Here are the records. Write out exactly the lines between the one holding "sales rep: Álvaro García -> Pedro Martín" and the one holding "total: 1595.40 -> 1573.11", inclusive.

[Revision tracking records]
↓
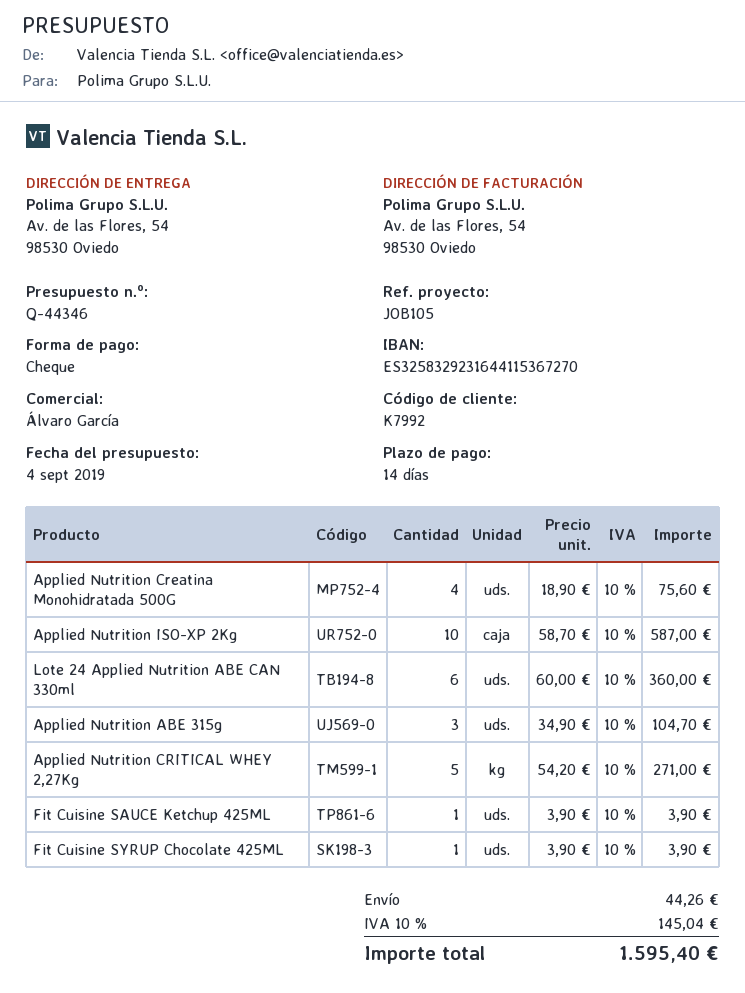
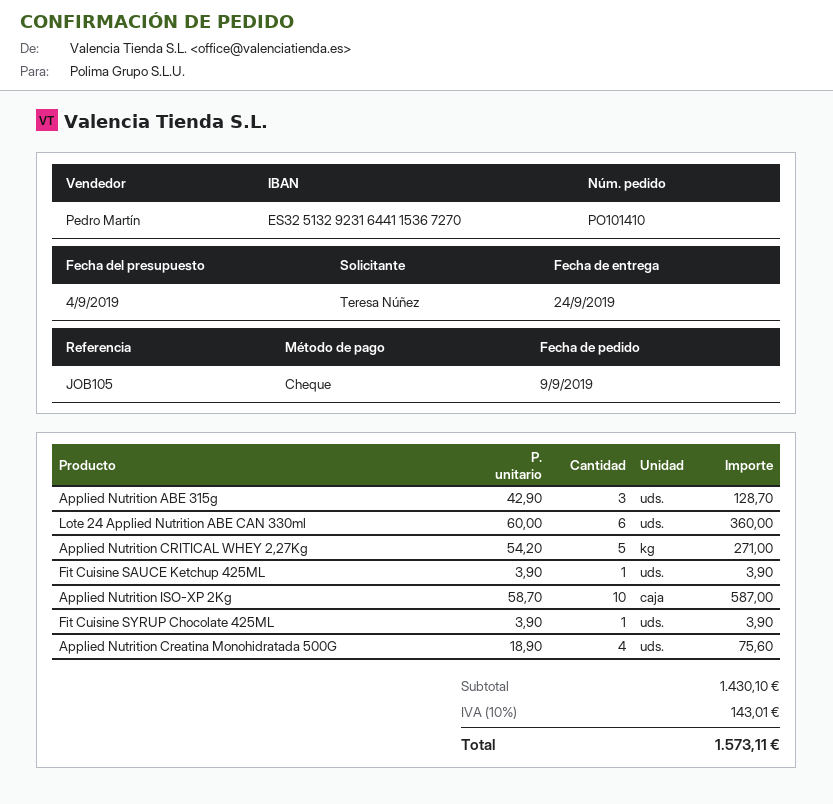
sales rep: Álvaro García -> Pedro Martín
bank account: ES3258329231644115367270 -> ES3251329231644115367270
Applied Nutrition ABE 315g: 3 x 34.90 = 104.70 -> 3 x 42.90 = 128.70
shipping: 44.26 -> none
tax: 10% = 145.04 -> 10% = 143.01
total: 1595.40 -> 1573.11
↑
↓
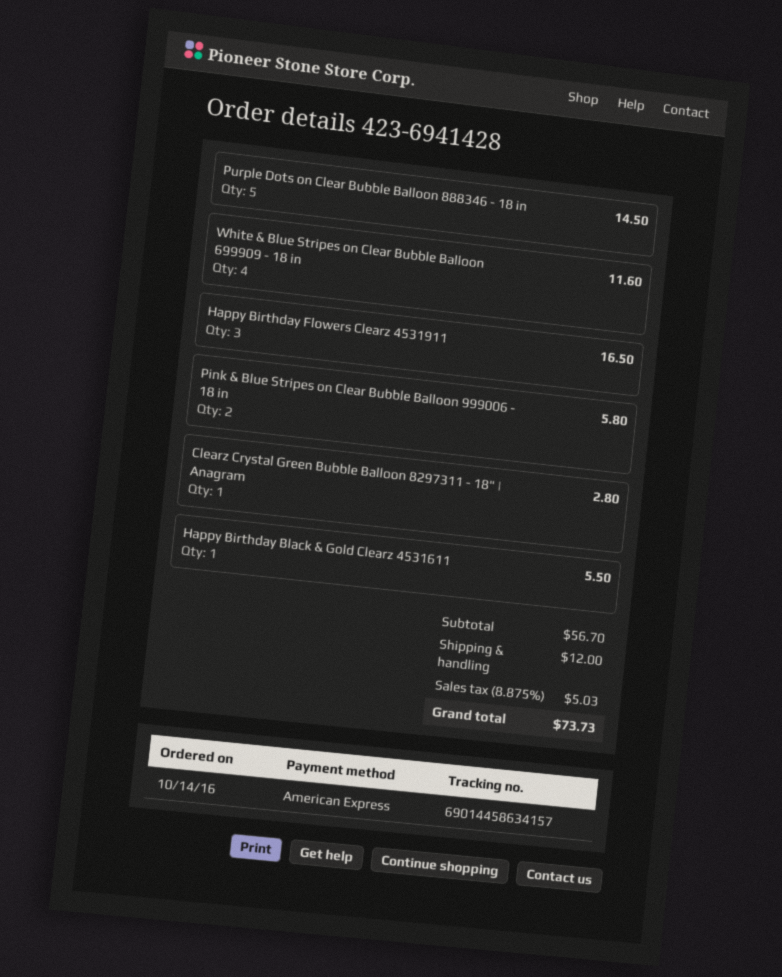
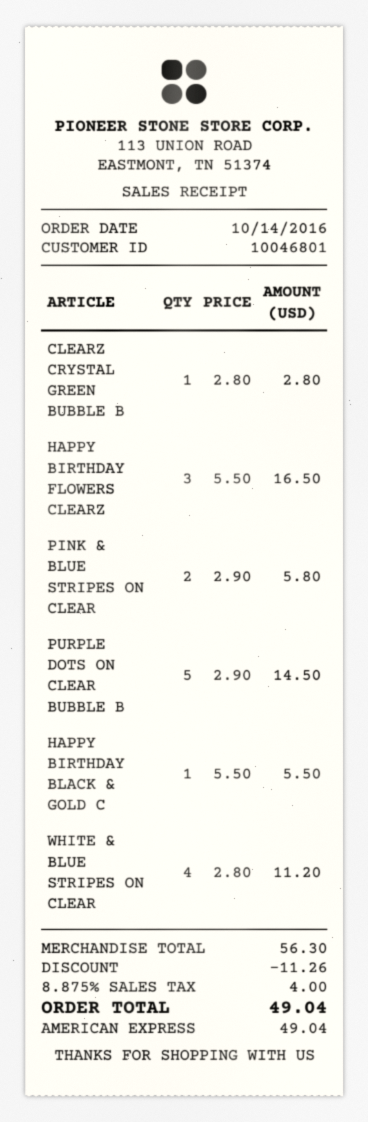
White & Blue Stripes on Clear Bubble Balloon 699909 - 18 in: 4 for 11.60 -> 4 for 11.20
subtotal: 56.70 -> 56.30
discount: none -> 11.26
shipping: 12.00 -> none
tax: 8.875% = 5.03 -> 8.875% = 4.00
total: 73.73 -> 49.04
↑
↓
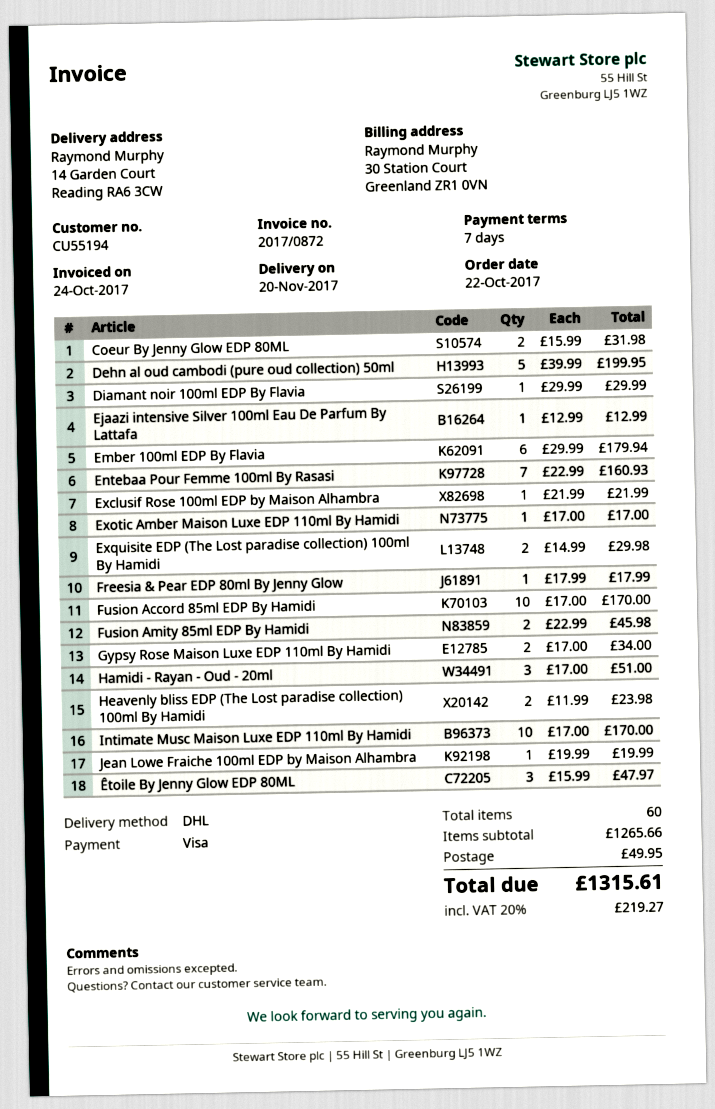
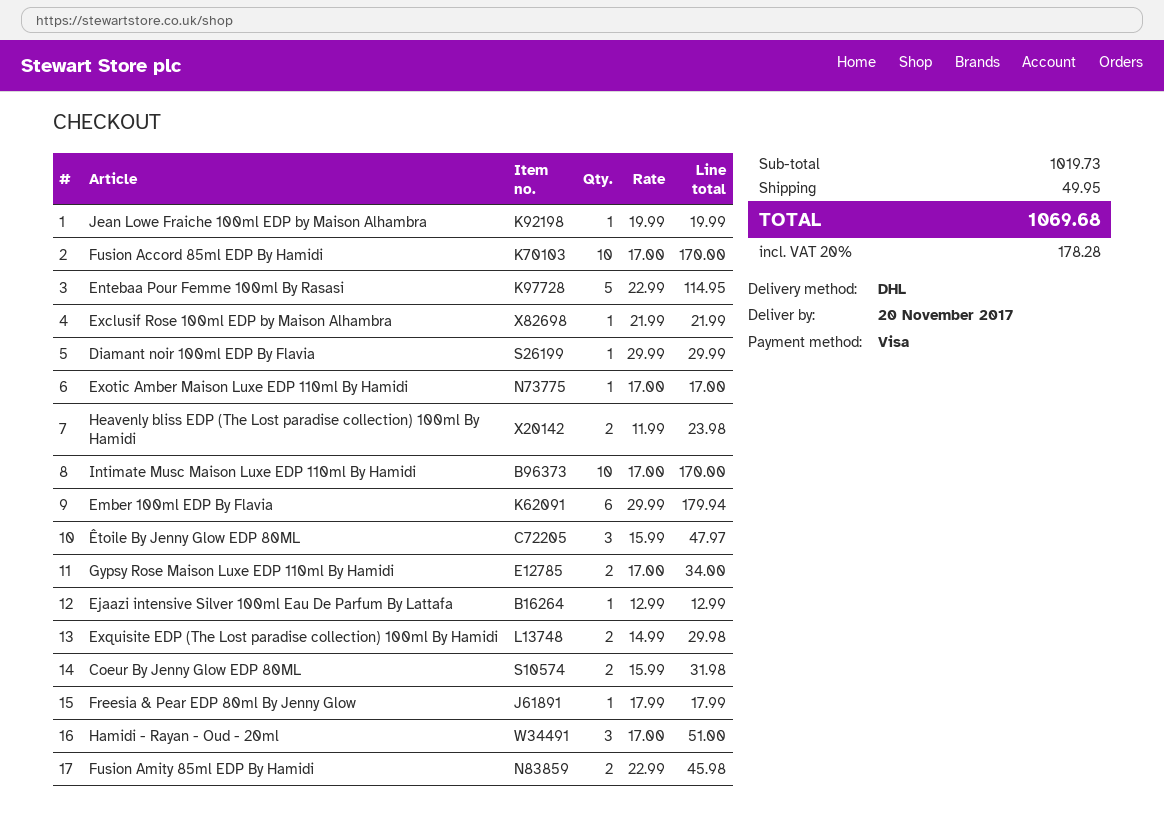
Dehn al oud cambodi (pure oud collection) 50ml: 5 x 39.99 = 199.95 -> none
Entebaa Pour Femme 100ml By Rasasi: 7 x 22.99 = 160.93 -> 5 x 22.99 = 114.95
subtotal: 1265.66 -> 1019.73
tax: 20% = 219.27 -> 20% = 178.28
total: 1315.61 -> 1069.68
↑
→ **Response to the exercise**:
sales rep: Álvaro García -> Pedro Martín
bank account: ES3258329231644115367270 -> ES3251329231644115367270
Applied Nutrition ABE 315g: 3 x 34.90 = 104.70 -> 3 x 42.90 = 128.70
shipping: 44.26 -> none
tax: 10% = 145.04 -> 10% = 143.01
total: 1595.40 -> 1573.11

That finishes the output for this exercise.